When you reach the line with "discount: 5.52 -> 20.00" in the data below, begin printing lines exactly, and stop once the line with "total: 181.45 -> 181.97" has been printed.

* **Source information**
* * * * * * *

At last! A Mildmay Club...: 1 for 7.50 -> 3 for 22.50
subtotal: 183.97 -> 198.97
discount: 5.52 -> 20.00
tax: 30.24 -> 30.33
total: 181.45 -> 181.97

* * * * * * *

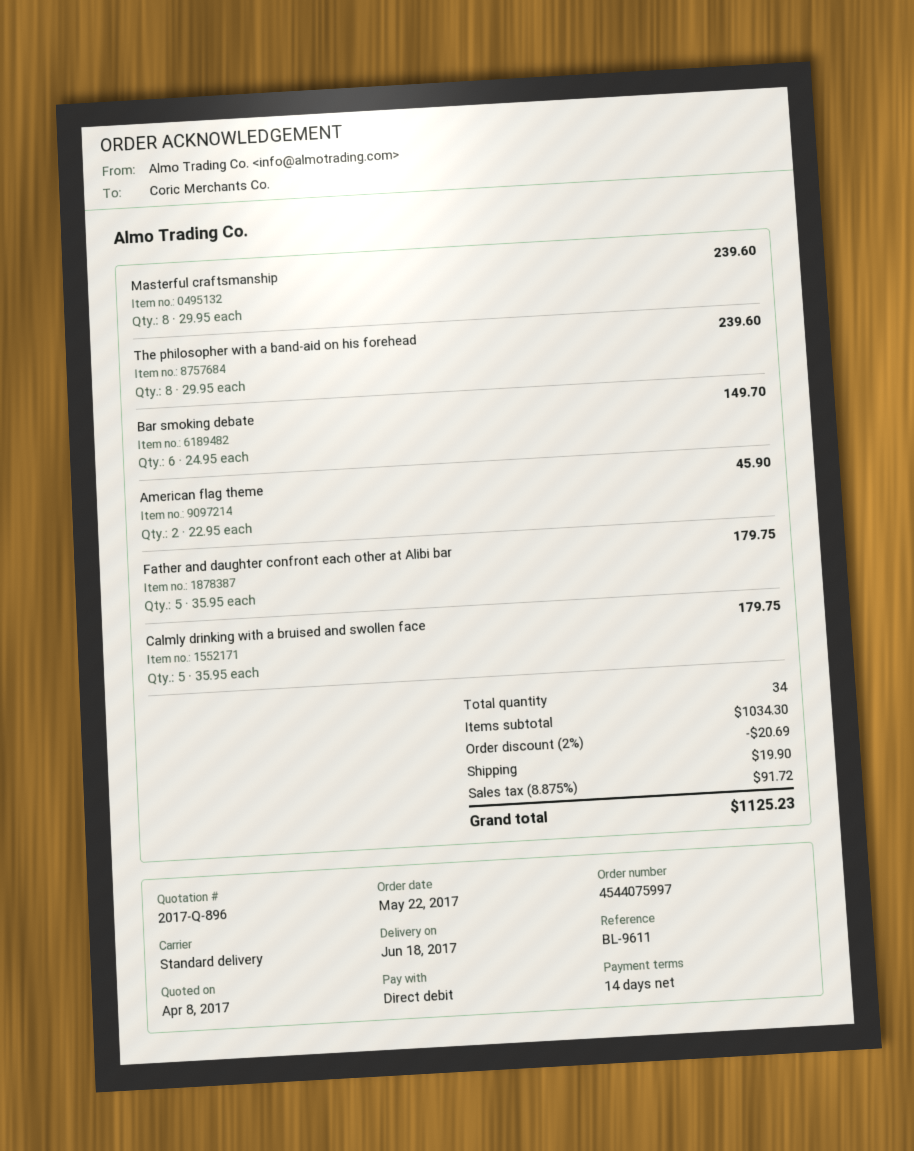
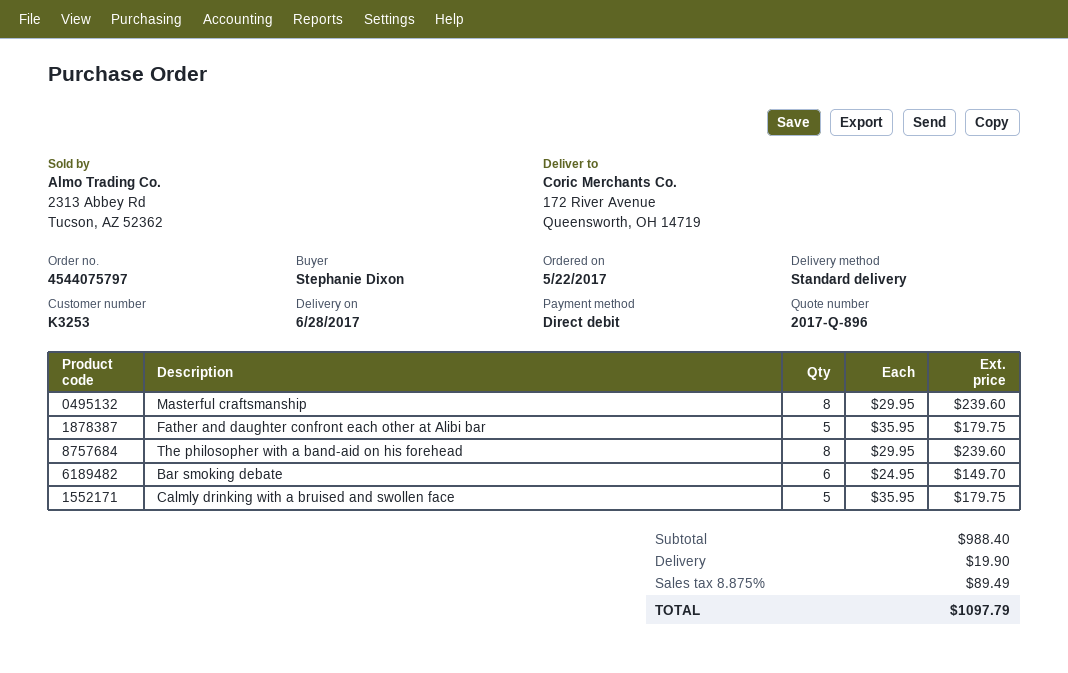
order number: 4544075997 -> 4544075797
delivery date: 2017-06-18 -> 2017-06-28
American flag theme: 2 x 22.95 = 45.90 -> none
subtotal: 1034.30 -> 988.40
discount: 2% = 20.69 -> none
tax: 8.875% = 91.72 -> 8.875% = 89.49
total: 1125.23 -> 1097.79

* * * * * * *

* **Answer space**
discount: 5.52 -> 20.00
tax: 30.24 -> 30.33
total: 181.45 -> 181.97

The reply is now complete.